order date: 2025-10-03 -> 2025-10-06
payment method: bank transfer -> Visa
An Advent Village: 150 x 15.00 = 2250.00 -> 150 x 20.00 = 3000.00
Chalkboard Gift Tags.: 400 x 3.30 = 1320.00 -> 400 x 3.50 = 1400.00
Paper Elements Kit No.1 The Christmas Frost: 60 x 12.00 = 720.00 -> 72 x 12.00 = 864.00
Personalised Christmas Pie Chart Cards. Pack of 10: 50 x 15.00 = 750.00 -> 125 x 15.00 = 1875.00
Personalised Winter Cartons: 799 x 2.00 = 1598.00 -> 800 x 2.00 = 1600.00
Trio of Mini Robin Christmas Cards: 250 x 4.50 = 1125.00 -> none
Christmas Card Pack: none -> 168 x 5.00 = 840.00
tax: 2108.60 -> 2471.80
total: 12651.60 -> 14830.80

------------------------------------------------

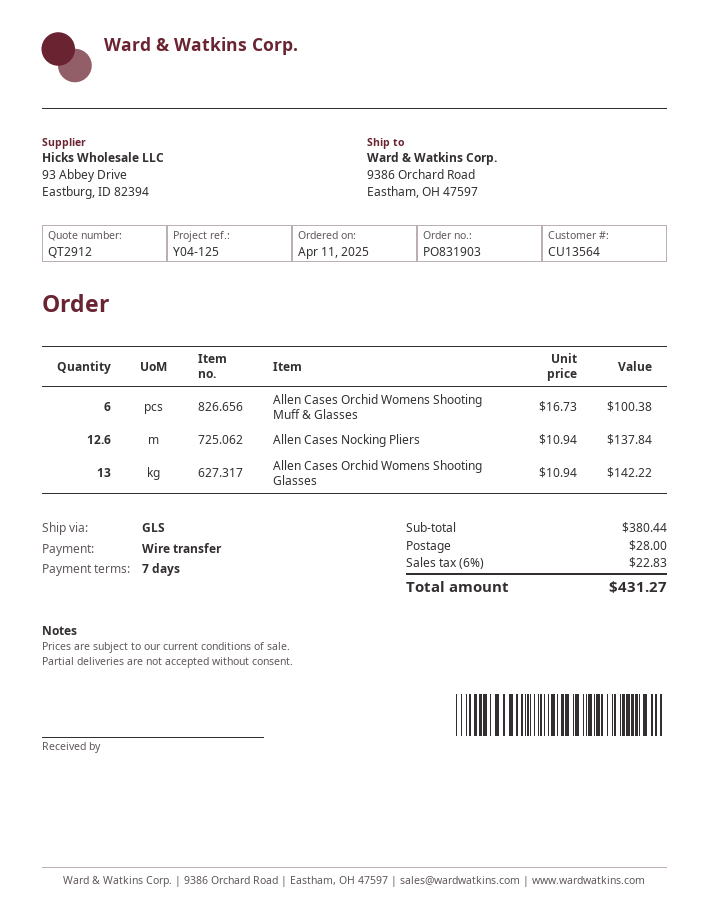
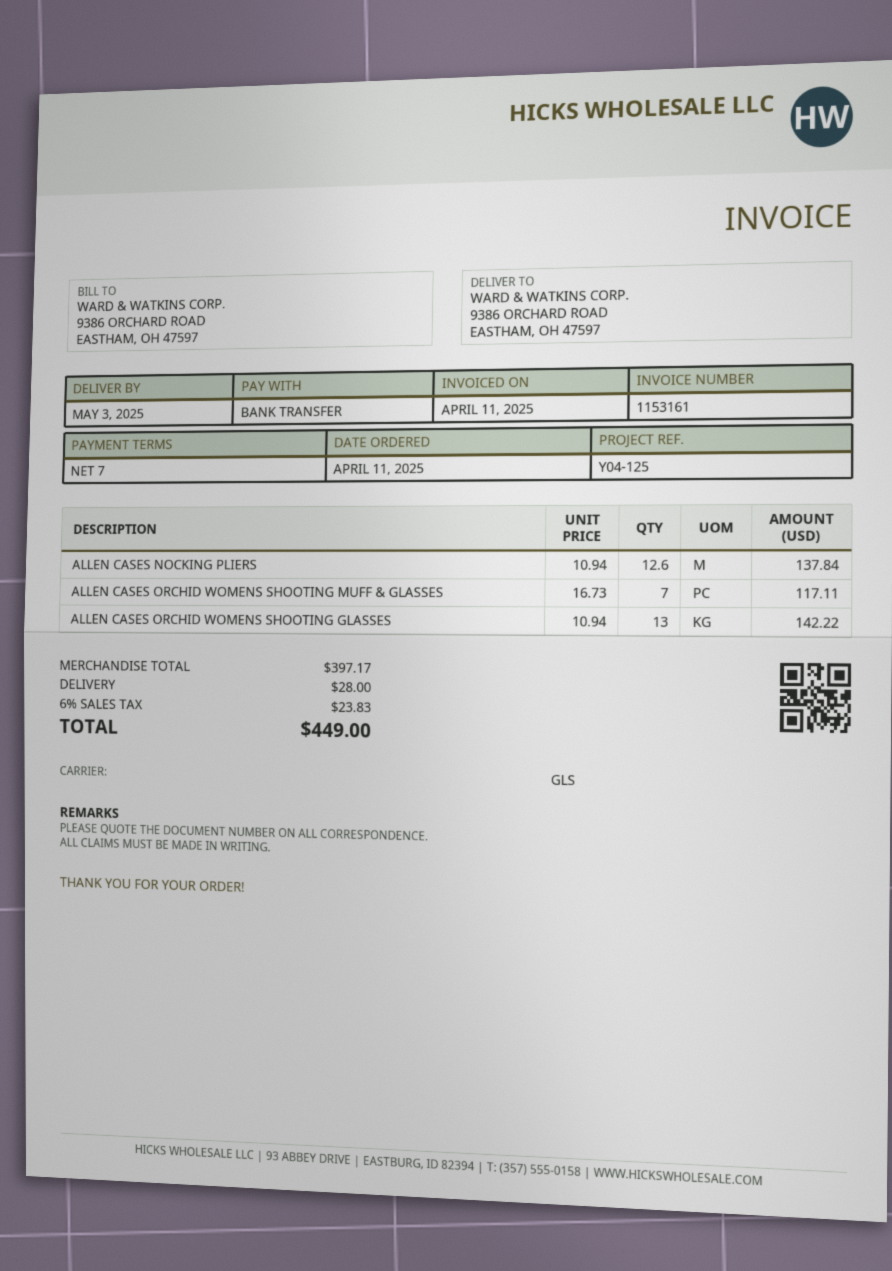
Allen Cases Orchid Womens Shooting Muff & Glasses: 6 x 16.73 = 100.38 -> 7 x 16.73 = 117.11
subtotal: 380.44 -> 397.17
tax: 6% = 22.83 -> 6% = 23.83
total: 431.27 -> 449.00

------------------------------------------------

* **Prompt**
Repeat exactly the lines above from the one with "order date: 2025-10-03 -> 2025-10-06" up to and including the one with "total: 12651.60 -> 14830.80". No other line belongs in the reply.

* **Exercise result**
order date: 2025-10-03 -> 2025-10-06
payment method: bank transfer -> Visa
An Advent Village: 150 x 15.00 = 2250.00 -> 150 x 20.00 = 3000.00
Chalkboard Gift Tags.: 400 x 3.30 = 1320.00 -> 400 x 3.50 = 1400.00
Paper Elements Kit No.1 The Christmas Frost: 60 x 12.00 = 720.00 -> 72 x 12.00 = 864.00
Personalised Christmas Pie Chart Cards. Pack of 10: 50 x 15.00 = 750.00 -> 125 x 15.00 = 1875.00
Personalised Winter Cartons: 799 x 2.00 = 1598.00 -> 800 x 2.00 = 1600.00
Trio of Mini Robin Christmas Cards: 250 x 4.50 = 1125.00 -> none
Christmas Card Pack: none -> 168 x 5.00 = 840.00
tax: 2108.60 -> 2471.80
total: 12651.60 -> 14830.80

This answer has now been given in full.